- **Task details**:
Copy out every line from the records that includes "radius".
_ _ _ _
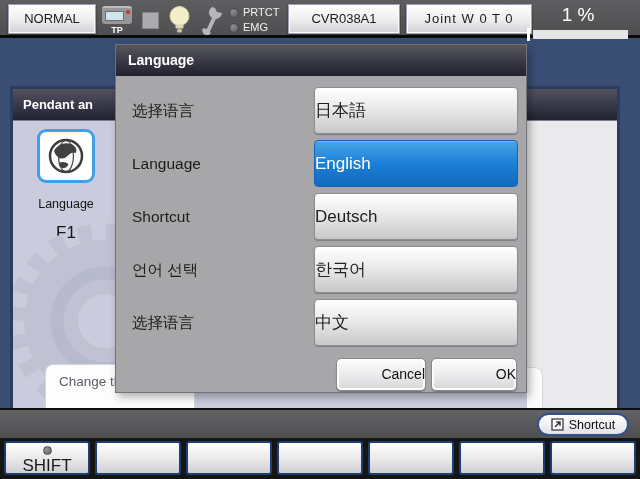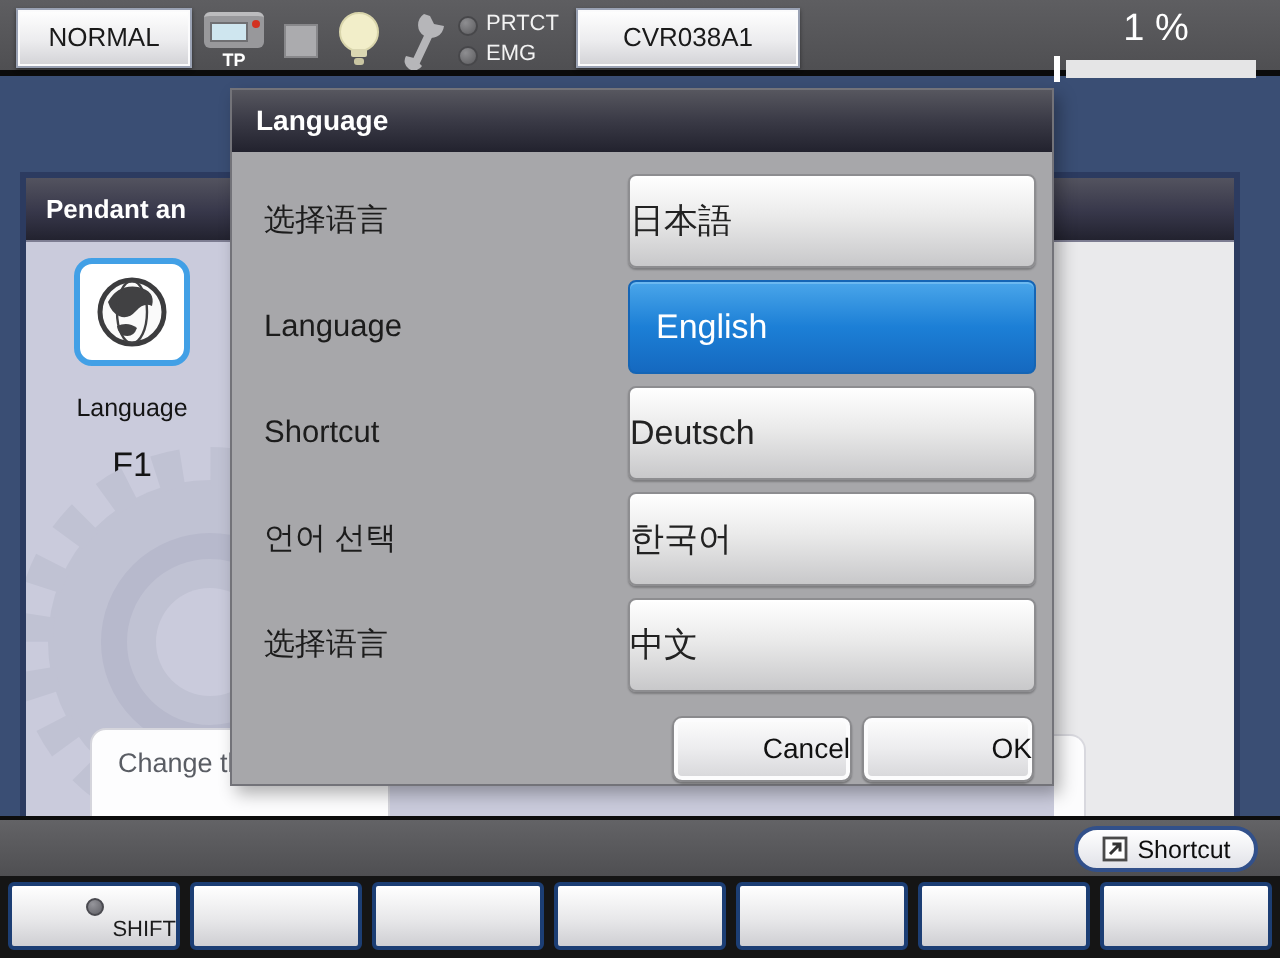--- a/index.html
+++ b/index.html
@@ -68,21 +68,21 @@
   .dlg-title { position:absolute; left:0; top:0; width:410px; height:31px;
                background:linear-gradient(#57575f,#3a3a46 50%,#22222e);
                color:#fff; font-weight:bold; font-size:14px; line-height:31px; padding-left:12px; }
   .dlg-label { position:absolute; left:16px; width:180px; height:47px; line-height:47px;
                font-size:15.5px; color:#1c1c1c; white-space:nowrap; }
   .lang-btn { position:absolute; left:198px; width:204px; height:47px; border-radius:4px;
               border:1px solid #8d8d90; background:linear-gradient(#ffffff,#eaeaea 45%,#c8c8ca);
               box-shadow:inset 0 1px 0 #fff, 0 1px 1px rgba(0,0,0,.25);
               font-size:17px; color:#222; text-align:left; line-height:45px; }
   .lang-btn.sel { background:linear-gradient(#4aa6ea,#1c7fd6 50%,#1569c0);
-                  border:1px solid #1565b5; color:#fff; box-shadow:inset 0 1px 0 #6cb9f0;padding-left:13px; }
+                  border:1px solid #1565b5; color:#fff; box-shadow:inset 0 1px 0 #6cb9f0; }
   .r0 { top:42px; } .r1 { top:95px; } .r2 { top:148px; } .r3 { top:201px; } .r4 { top:254px; }
   .dlg-btn { position:absolute; top:313px; height:33px; border-radius:5px;
              border:1px solid #8a8a8d; background:linear-gradient(#fdfdfd,#ececee 50%,#d6d6d9);
              box-shadow:inset 0 0 0 2px #fcfcfd, 0 1px 1px rgba(0,0,0,.3);
              font-size:14px; color:#111; text-align:right; line-height:31px; }
   .btn-cancel { left:220px; width:90px; }
   .btn-ok     { left:315px; width:86px; }
 
   
   .strip { position:absolute; left:0; top:408px; width:640px; height:30px;
@@ -93,21 +93,21 @@
               font-size:12.5px; color:#0e0e0e; }
 
   
   .fnrow { position:absolute; left:0; top:438px; width:640px; height:41px; background:#151515;
            display:flex; gap:5px; padding:3px 4px 4px; }
   .fn-btn { flex:1; border:2px solid #1c3e74; border-radius:3px;
             background:linear-gradient(#ffffff,#e8e8ea 55%,#cfcfd3);
             box-shadow:inset 0 1px 0 #fff; position:relative; }
   .shift-led { width:9px; height:9px; border-radius:50%; margin:3px auto 1px;
                border:1px solid #4a4a50; background:radial-gradient(circle at 35% 30%, #95959b, #5f5f65); }
-  .shift-label { text-align:right; font-size:11px; color:#1b1b1b; }
+  .shift-label { text-align:center; font-size:17px; color:#1b1b1b; }
 </style>
 </head>
 <body>
 
 <div class="topbar">
   <div class="tb-btn tb-normal">NORMAL</div>
 
   <div class="tp-group">
     <div class="tp-body">
       <div class="tp-screen"></div>
@@ -129,20 +129,21 @@
     <path d="M13 3 A6.5 6.5 0 1 0 23 9 L18 8 L16 4 Z" fill="#b6b6b9"></path>
     <path d="M12 29 A4.5 4.5 0 1 1 4 24 L8 25 Z" fill="#b6b6b9"></path>
   </svg>
 
   <div class="led led-prtct"></div>
   <div class="led-label lab-prtct">PRTCT</div>
   <div class="led led-emg"></div>
   <div class="led-label lab-emg">EMG</div>
 
   <div class="tb-btn tb-prog">CVR038A1</div>
+  <div class="tb-btn tb-coord">Joint W 0 T 0</div>
 
   <div class="speed-val">1 %</div>
   <div class="speed-tick"></div>
   <div class="speed-track"></div>
 </div>
 
 <div class="main">
   <div class="window">
     <div class="win-title">Pendant an</div>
_ _ _ _
- **Exercise result**:
   .lang-btn { position:absolute; left:198px; width:204px; height:47px; border-radius:4px;
   .dlg-btn { position:absolute; top:313px; height:33px; border-radius:5px;
   .fn-btn { flex:1; border:2px solid #1c3e74; border-radius:3px;
   .shift-led { width:9px; height:9px; border-radius:50%; margin:3px auto 1px;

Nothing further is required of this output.